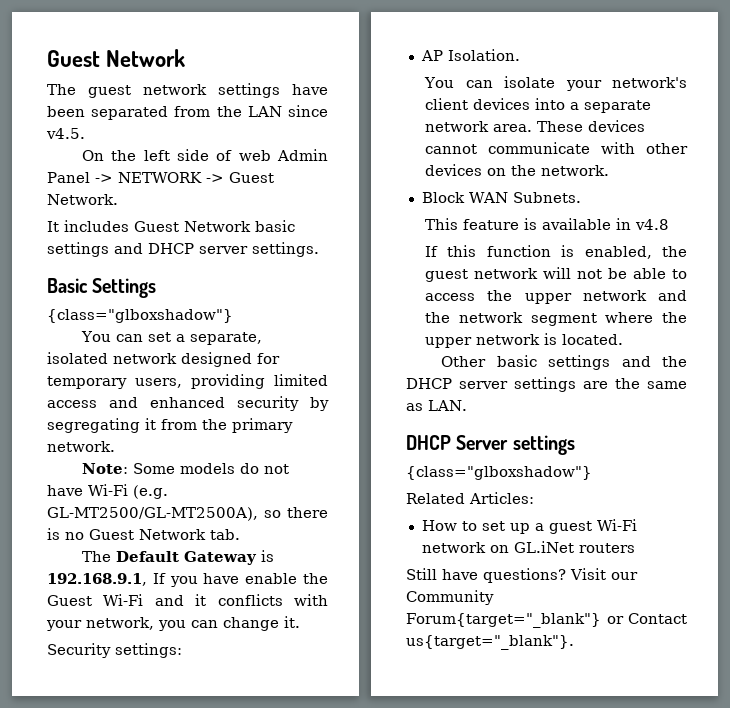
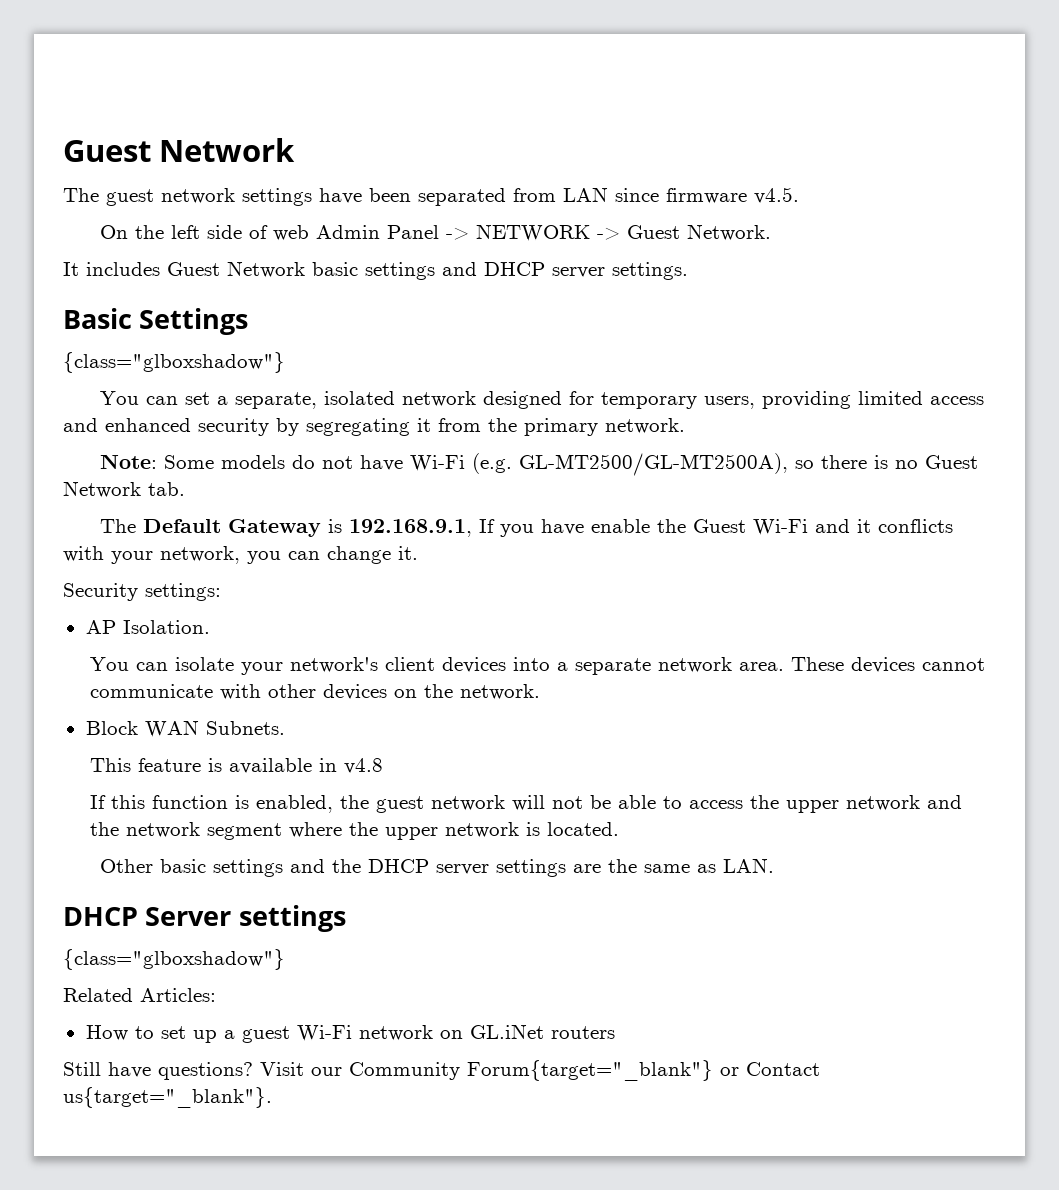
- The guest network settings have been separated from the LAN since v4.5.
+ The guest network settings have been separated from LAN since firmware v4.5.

++++

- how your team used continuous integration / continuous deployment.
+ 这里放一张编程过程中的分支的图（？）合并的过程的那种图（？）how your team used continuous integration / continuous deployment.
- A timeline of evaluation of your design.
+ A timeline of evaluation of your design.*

++++

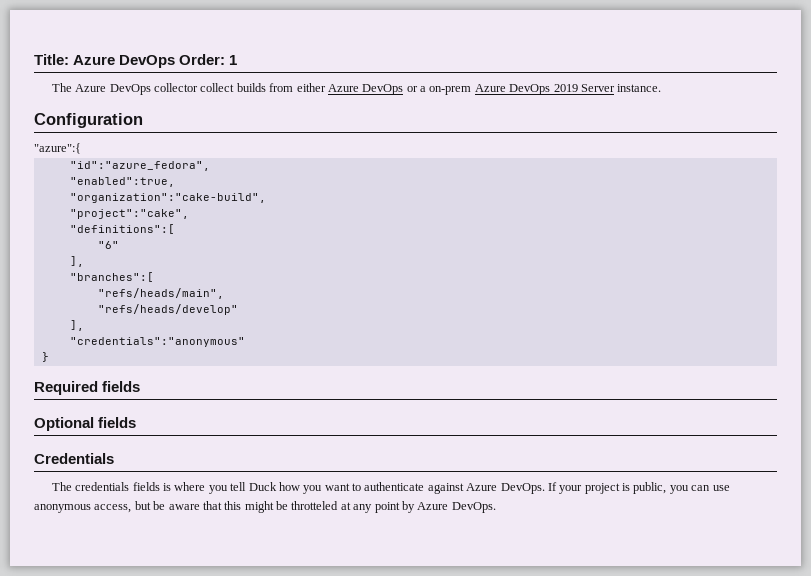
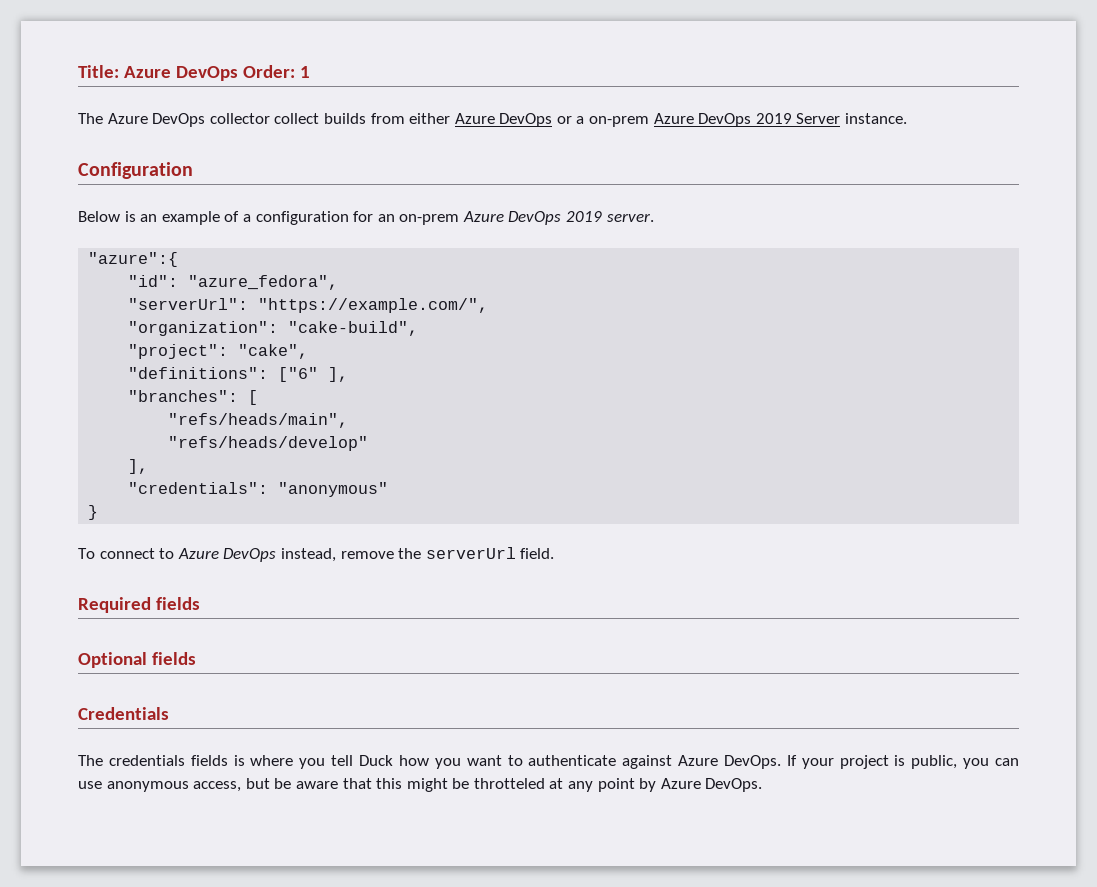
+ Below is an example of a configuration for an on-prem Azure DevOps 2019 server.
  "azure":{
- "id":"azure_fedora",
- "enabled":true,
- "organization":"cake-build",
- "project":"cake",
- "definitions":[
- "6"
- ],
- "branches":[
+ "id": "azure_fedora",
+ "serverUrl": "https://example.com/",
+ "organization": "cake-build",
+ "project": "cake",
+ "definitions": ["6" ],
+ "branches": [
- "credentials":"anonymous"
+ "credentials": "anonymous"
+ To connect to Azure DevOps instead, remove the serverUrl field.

++++

◆ Exercise directions ◆
Retype exactly the lines of the data above that fall between the line with "- A timeline of evaluation of your design." and the line with "of your design.*", inclusive, and add nothing.

◆ Answer to the problem ◆
- A timeline of evaluation of your design.
+ A timeline of evaluation of your design.*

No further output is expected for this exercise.